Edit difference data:

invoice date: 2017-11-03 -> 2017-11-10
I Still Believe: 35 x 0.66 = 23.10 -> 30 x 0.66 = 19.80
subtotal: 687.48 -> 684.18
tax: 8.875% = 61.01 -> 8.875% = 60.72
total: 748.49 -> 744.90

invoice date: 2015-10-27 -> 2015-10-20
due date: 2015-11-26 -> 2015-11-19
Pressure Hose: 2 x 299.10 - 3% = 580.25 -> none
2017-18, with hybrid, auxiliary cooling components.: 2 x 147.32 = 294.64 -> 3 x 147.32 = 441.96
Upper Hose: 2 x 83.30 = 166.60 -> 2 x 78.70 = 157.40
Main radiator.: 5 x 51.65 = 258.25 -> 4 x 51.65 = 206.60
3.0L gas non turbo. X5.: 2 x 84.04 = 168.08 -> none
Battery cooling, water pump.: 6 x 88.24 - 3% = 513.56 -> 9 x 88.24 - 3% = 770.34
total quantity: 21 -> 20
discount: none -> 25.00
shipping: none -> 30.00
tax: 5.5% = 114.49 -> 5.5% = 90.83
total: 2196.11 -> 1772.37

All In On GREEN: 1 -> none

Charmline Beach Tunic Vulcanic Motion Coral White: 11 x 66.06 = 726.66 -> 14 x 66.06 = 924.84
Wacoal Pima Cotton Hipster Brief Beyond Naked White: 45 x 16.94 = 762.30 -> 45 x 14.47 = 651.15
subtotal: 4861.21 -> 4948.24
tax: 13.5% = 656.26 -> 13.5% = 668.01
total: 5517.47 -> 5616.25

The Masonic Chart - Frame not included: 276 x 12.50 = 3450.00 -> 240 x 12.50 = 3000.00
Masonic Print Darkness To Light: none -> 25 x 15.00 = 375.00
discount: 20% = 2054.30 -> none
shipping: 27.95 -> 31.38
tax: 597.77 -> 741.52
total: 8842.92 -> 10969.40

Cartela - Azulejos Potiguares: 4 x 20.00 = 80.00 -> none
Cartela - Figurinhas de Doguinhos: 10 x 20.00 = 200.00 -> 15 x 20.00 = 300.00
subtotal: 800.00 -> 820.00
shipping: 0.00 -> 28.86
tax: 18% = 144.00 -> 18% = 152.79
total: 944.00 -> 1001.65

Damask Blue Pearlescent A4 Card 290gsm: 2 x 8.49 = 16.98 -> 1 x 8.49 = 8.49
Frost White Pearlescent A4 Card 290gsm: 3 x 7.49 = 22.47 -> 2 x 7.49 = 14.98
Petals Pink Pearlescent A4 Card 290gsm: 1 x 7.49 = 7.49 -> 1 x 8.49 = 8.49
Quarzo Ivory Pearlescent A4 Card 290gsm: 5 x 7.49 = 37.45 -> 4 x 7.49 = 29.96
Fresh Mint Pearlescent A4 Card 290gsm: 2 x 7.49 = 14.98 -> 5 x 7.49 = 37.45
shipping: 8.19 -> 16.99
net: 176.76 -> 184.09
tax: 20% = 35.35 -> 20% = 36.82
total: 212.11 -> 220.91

→ **Your objective**: Extract all of the data exactly as written.

→ **Response to this exercise**:
invoice date: 2017-11-03 -> 2017-11-10
I Still Believe: 35 x 0.66 = 23.10 -> 30 x 0.66 = 19.80
subtotal: 687.48 -> 684.18
tax: 8.875% = 61.01 -> 8.875% = 60.72
total: 748.49 -> 744.90

invoice date: 2015-10-27 -> 2015-10-20
due date: 2015-11-26 -> 2015-11-19
Pressure Hose: 2 x 299.10 - 3% = 580.25 -> none
2017-18, with hybrid, auxiliary cooling components.: 2 x 147.32 = 294.64 -> 3 x 147.32 = 441.96
Upper Hose: 2 x 83.30 = 166.60 -> 2 x 78.70 = 157.40
Main radiator.: 5 x 51.65 = 258.25 -> 4 x 51.65 = 206.60
3.0L gas non turbo. X5.: 2 x 84.04 = 168.08 -> none
Battery cooling, water pump.: 6 x 88.24 - 3% = 513.56 -> 9 x 88.24 - 3% = 770.34
total quantity: 21 -> 20
discount: none -> 25.00
shipping: none -> 30.00
tax: 5.5% = 114.49 -> 5.5% = 90.83
total: 2196.11 -> 1772.37

All In On GREEN: 1 -> none

Charmline Beach Tunic Vulcanic Motion Coral White: 11 x 66.06 = 726.66 -> 14 x 66.06 = 924.84
Wacoal Pima Cotton Hipster Brief Beyond Naked White: 45 x 16.94 = 762.30 -> 45 x 14.47 = 651.15
subtotal: 4861.21 -> 4948.24
tax: 13.5% = 656.26 -> 13.5% = 668.01
total: 5517.47 -> 5616.25

The Masonic Chart - Frame not included: 276 x 12.50 = 3450.00 -> 240 x 12.50 = 3000.00
Masonic Print Darkness To Light: none -> 25 x 15.00 = 375.00
discount: 20% = 2054.30 -> none
shipping: 27.95 -> 31.38
tax: 597.77 -> 741.52
total: 8842.92 -> 10969.40

Cartela - Azulejos Potiguares: 4 x 20.00 = 80.00 -> none
Cartela - Figurinhas de Doguinhos: 10 x 20.00 = 200.00 -> 15 x 20.00 = 300.00
subtotal: 800.00 -> 820.00
shipping: 0.00 -> 28.86
tax: 18% = 144.00 -> 18% = 152.79
total: 944.00 -> 1001.65

Damask Blue Pearlescent A4 Card 290gsm: 2 x 8.49 = 16.98 -> 1 x 8.49 = 8.49
Frost White Pearlescent A4 Card 290gsm: 3 x 7.49 = 22.47 -> 2 x 7.49 = 14.98
Petals Pink Pearlescent A4 Card 290gsm: 1 x 7.49 = 7.49 -> 1 x 8.49 = 8.49
Quarzo Ivory Pearlescent A4 Card 290gsm: 5 x 7.49 = 37.45 -> 4 x 7.49 = 29.96
Fresh Mint Pearlescent A4 Card 290gsm: 2 x 7.49 = 14.98 -> 5 x 7.49 = 37.45
shipping: 8.19 -> 16.99
net: 176.76 -> 184.09
tax: 20% = 35.35 -> 20% = 36.82
total: 212.11 -> 220.91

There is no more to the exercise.